BEGIN

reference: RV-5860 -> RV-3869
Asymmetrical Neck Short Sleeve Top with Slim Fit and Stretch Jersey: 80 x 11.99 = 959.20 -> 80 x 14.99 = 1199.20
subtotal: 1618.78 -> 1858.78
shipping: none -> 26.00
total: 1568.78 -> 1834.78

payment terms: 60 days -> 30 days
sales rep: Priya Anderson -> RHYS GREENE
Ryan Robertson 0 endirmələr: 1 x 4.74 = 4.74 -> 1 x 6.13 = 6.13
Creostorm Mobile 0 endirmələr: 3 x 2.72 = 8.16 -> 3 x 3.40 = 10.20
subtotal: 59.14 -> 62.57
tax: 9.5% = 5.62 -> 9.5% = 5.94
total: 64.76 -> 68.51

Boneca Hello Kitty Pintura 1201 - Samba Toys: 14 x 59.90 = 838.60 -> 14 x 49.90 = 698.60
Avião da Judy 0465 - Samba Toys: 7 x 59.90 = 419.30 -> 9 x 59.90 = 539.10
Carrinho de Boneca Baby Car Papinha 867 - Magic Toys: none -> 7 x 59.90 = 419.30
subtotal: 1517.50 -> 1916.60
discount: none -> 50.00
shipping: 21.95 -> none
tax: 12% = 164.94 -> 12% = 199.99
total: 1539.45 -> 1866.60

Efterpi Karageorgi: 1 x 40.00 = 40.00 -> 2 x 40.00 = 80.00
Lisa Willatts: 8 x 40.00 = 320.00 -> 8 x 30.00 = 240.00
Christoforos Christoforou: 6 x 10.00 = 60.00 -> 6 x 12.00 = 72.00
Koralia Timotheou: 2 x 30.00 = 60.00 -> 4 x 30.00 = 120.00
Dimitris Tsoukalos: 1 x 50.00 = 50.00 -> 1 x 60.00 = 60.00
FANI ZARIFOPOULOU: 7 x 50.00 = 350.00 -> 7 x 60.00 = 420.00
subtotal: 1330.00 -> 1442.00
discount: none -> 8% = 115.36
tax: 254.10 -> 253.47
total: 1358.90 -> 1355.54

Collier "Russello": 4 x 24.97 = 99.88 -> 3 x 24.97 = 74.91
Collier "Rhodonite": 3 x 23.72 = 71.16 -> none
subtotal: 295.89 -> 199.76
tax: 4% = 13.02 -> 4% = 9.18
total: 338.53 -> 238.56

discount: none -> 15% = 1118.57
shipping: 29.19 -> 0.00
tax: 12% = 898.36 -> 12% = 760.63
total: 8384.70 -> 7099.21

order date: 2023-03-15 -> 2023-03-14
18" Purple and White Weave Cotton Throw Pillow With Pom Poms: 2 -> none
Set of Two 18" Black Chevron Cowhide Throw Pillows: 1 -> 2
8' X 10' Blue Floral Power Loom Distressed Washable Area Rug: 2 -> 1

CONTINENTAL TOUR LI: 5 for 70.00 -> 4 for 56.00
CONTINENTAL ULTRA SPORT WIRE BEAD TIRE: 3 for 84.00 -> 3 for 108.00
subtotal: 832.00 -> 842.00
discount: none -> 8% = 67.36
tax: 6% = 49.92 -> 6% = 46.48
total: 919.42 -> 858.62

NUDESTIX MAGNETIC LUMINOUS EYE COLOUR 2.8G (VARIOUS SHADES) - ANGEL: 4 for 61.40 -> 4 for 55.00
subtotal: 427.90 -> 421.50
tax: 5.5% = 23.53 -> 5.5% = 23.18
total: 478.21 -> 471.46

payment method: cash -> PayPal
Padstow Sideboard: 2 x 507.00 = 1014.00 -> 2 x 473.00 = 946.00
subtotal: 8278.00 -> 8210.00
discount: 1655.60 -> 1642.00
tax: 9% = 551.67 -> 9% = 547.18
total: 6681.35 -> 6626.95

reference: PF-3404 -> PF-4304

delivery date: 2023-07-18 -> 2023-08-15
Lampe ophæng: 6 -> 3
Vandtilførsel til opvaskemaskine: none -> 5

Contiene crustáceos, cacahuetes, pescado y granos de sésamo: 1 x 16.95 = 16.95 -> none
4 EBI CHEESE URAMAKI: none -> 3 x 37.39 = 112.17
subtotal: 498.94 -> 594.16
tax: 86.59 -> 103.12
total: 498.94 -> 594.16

END

In full and word for word, write out the data above.

RESULT BELOW =>
reference: RV-5860 -> RV-3869
Asymmetrical Neck Short Sleeve Top with Slim Fit and Stretch Jersey: 80 x 11.99 = 959.20 -> 80 x 14.99 = 1199.20
subtotal: 1618.78 -> 1858.78
shipping: none -> 26.00
total: 1568.78 -> 1834.78

payment terms: 60 days -> 30 days
sales rep: Priya Anderson -> RHYS GREENE
Ryan Robertson 0 endirmələr: 1 x 4.74 = 4.74 -> 1 x 6.13 = 6.13
Creostorm Mobile 0 endirmələr: 3 x 2.72 = 8.16 -> 3 x 3.40 = 10.20
subtotal: 59.14 -> 62.57
tax: 9.5% = 5.62 -> 9.5% = 5.94
total: 64.76 -> 68.51

Boneca Hello Kitty Pintura 1201 - Samba Toys: 14 x 59.90 = 838.60 -> 14 x 49.90 = 698.60
Avião da Judy 0465 - Samba Toys: 7 x 59.90 = 419.30 -> 9 x 59.90 = 539.10
Carrinho de Boneca Baby Car Papinha 867 - Magic Toys: none -> 7 x 59.90 = 419.30
subtotal: 1517.50 -> 1916.60
discount: none -> 50.00
shipping: 21.95 -> none
tax: 12% = 164.94 -> 12% = 199.99
total: 1539.45 -> 1866.60

Efterpi Karageorgi: 1 x 40.00 = 40.00 -> 2 x 40.00 = 80.00
Lisa Willatts: 8 x 40.00 = 320.00 -> 8 x 30.00 = 240.00
Christoforos Christoforou: 6 x 10.00 = 60.00 -> 6 x 12.00 = 72.00
Koralia Timotheou: 2 x 30.00 = 60.00 -> 4 x 30.00 = 120.00
Dimitris Tsoukalos: 1 x 50.00 = 50.00 -> 1 x 60.00 = 60.00
FANI ZARIFOPOULOU: 7 x 50.00 = 350.00 -> 7 x 60.00 = 420.00
subtotal: 1330.00 -> 1442.00
discount: none -> 8% = 115.36
tax: 254.10 -> 253.47
total: 1358.90 -> 1355.54

Collier "Russello": 4 x 24.97 = 99.88 -> 3 x 24.97 = 74.91
Collier "Rhodonite": 3 x 23.72 = 71.16 -> none
subtotal: 295.89 -> 199.76
tax: 4% = 13.02 -> 4% = 9.18
total: 338.53 -> 238.56

discount: none -> 15% = 1118.57
shipping: 29.19 -> 0.00
tax: 12% = 898.36 -> 12% = 760.63
total: 8384.70 -> 7099.21

order date: 2023-03-15 -> 2023-03-14
18" Purple and White Weave Cotton Throw Pillow With Pom Poms: 2 -> none
Set of Two 18" Black Chevron Cowhide Throw Pillows: 1 -> 2
8' X 10' Blue Floral Power Loom Distressed Washable Area Rug: 2 -> 1

CONTINENTAL TOUR LI: 5 for 70.00 -> 4 for 56.00
CONTINENTAL ULTRA SPORT WIRE BEAD TIRE: 3 for 84.00 -> 3 for 108.00
subtotal: 832.00 -> 842.00
discount: none -> 8% = 67.36
tax: 6% = 49.92 -> 6% = 46.48
total: 919.42 -> 858.62

NUDESTIX MAGNETIC LUMINOUS EYE COLOUR 2.8G (VARIOUS SHADES) - ANGEL: 4 for 61.40 -> 4 for 55.00
subtotal: 427.90 -> 421.50
tax: 5.5% = 23.53 -> 5.5% = 23.18
total: 478.21 -> 471.46

payment method: cash -> PayPal
Padstow Sideboard: 2 x 507.00 = 1014.00 -> 2 x 473.00 = 946.00
subtotal: 8278.00 -> 8210.00
discount: 1655.60 -> 1642.00
tax: 9% = 551.67 -> 9% = 547.18
total: 6681.35 -> 6626.95

reference: PF-3404 -> PF-4304

delivery date: 2023-07-18 -> 2023-08-15
Lampe ophæng: 6 -> 3
Vandtilførsel til opvaskemaskine: none -> 5

Contiene crustáceos, cacahuetes, pescado y granos de sésamo: 1 x 16.95 = 16.95 -> none
4 EBI CHEESE URAMAKI: none -> 3 x 37.39 = 112.17
subtotal: 498.94 -> 594.16
tax: 86.59 -> 103.12
total: 498.94 -> 594.16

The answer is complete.